Activist Trust Leverhulme Funds Report On 'Racist' British People

by TBG

Activist Trust Leverhulme Funds Report On 'Racist' British People

The Leverhulme Trust - wealthy from its 5% shareholding in the Unilever giant - is to fund the so-called Centre For Hate Studies at the University of Leicester in a two-year study to find examples of 'racism' in the countryside and in rural towns (Telegraph). 

 

Conclusions are likely to have been reached before the study even begins, with the director of the centre overseeing this, Professor Neil Chakraborty, writing papers on the presence of rural 'racism' and exclusion for at least fifteen years, with titles such as "England's green and pleasant land? Examining racist prejudice in a rural context. (2006)"

 

 

His co-author colleague Corinne Fowler, author of Green and Unpleasant Land (gardening is racist and elitist), previously hit headlines over various National Trust projects including 'Colonial Countryside' which was aimed at schoolchildren, inevitably imparting a sense of shame and white guilt in these children so they could become ambassadors to their peers. In the words of the authors, to "inspire a new generation of young people to advocate talking about colonial history."

After the Conservative Party group Common Sense objected, the Professor was fêted in the Guardian claiming she had been 'unfairly targeted'. Ironically a project incensing these Conservative MPs was in reality co-funded by Arts Council England, which itself is funded and guided by the Conservative Minister for Culture (in 2020 a position held both by Nicky Morgan and then by Oliver Dowden. Dowden himself, bizarrely, criticised the NT report).

The media train has moved on but at the time (2020) at least 70 schools were already actively teaching this material to malleable young minds and this can only have increased since. As the above tweet indicates, her academic focus shows no sign of slowing down on racial grievance issues. 

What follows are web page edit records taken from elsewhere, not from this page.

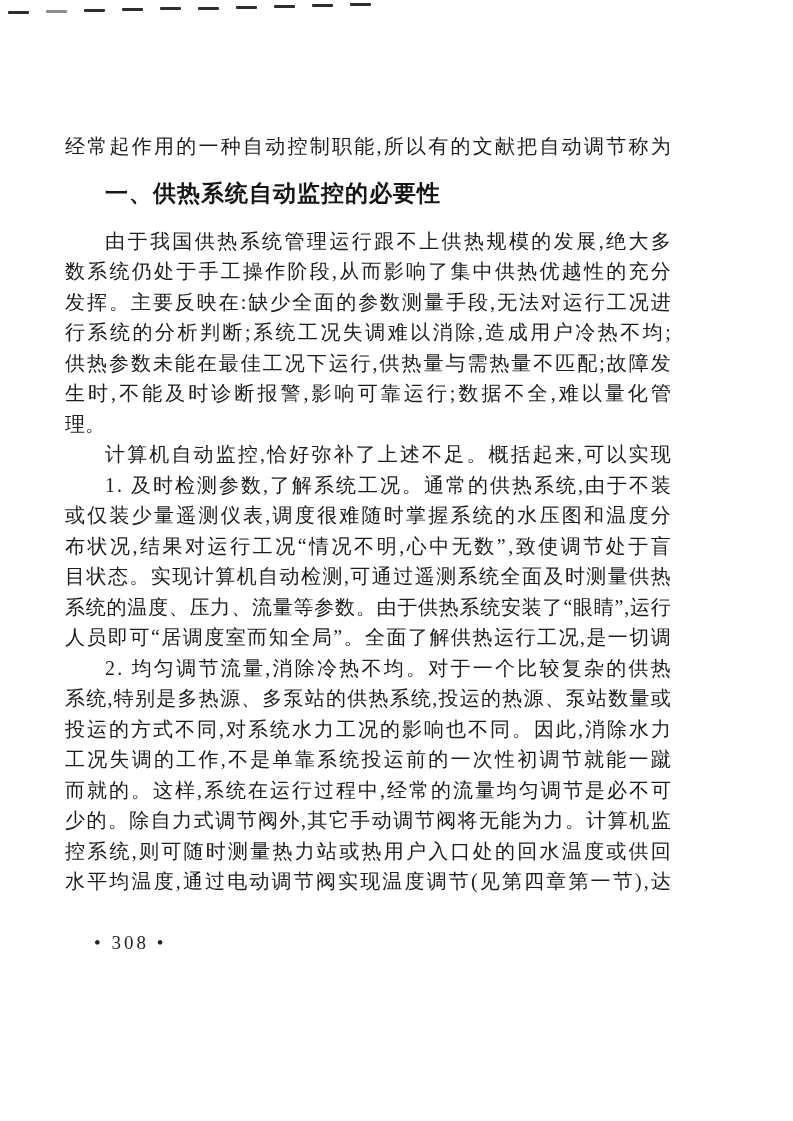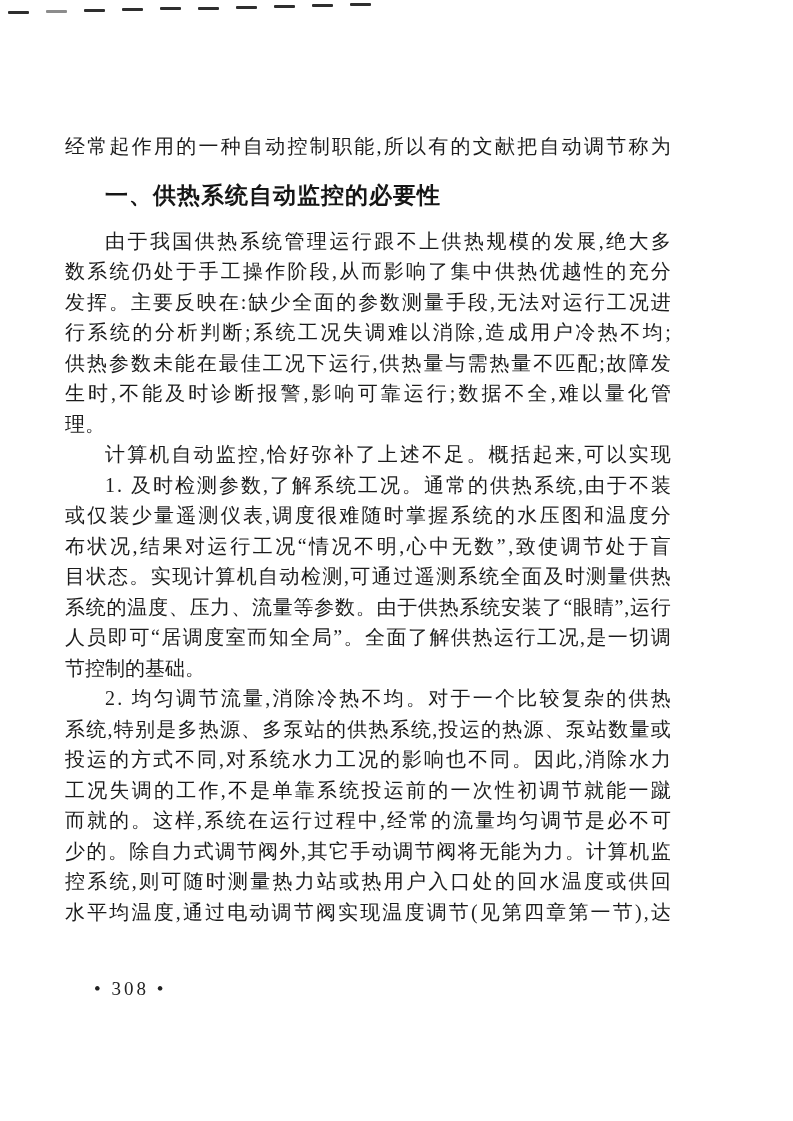--- a/index.html
+++ b/index.html
@@ -33,7 +33,7 @@
   .line.fill span{flex:0 0 auto;white-space:pre;}
   .line.indent{padding-left:40px;}
   .heading{
-    font-family:Liberation Sans, sans-serif;
+    font-family:Liberation Mono, monospace;
     font-weight:bold;font-size:23px;line-height:30px;
     margin:18px 0 16px 0;padding-left:40px;letter-spacing:1px;color:#161616;
   }

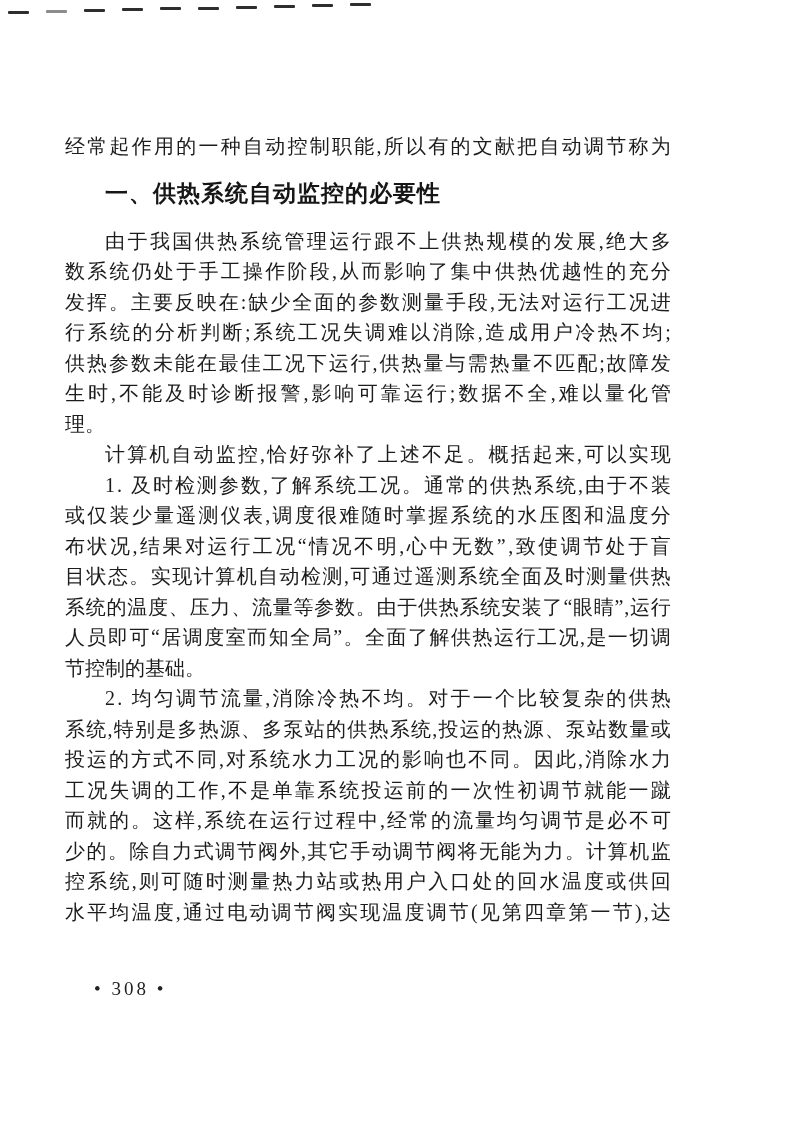--- a/index.html
+++ b/index.html
@@ -488,7 +488,6 @@
         <span>切</span>
         <span>调</span>
       </div>
-    <div class="line short">节控制的基础。</div>
 
     <div class="line fill indent">
         <span>2</span>

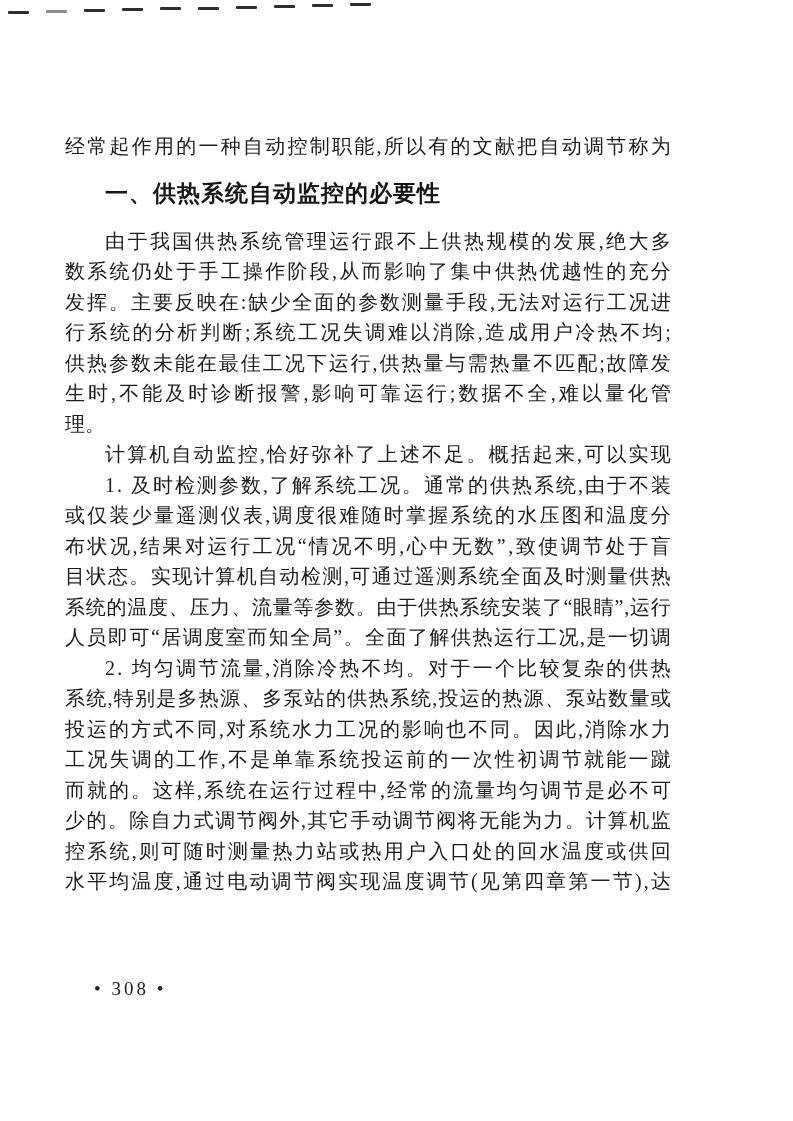--- a/index.html
+++ b/index.html
@@ -38,7 +38,7 @@
     margin:18px 0 16px 0;padding-left:40px;letter-spacing:1px;color:#161616;
   }
   .footer{
-    position:absolute;left:94px;top:978px;font-size:19px;letter-spacing:3px;color:#222;
+    position:absolute;left:94px;top:932px;font-size:19px;letter-spacing:3px;color:#222;
   }
 </style>
 </head>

The rural racism study is being conducted through 40 "community research partners" from non-European backgrounds who are to be sent out as researchers in the field to capture visual media on 'prejudice' from British people to construct a narrative around a racist rural society. Many of those selected have also been chosen because of their witnessing previous opposition online which, in the words of the announcements, caused them to "receive personal attacks online and in the media" i.e., to be criticised for their statements or activism. The study is also asking minorities in the countryside for their complaints on 'rural racism' to further pad out the report. 

No doubt after 40 minority activists and others locally have had two years to collate their report on how horrendous we British are, the final report will receive a big media splash and the anti-White undercurrents that are always present here will further disrupt relations between the various peoples inhabiting the nation, giving the imprimatur of academia to justify a sense of grievance on one side and a sense of obligation on the other.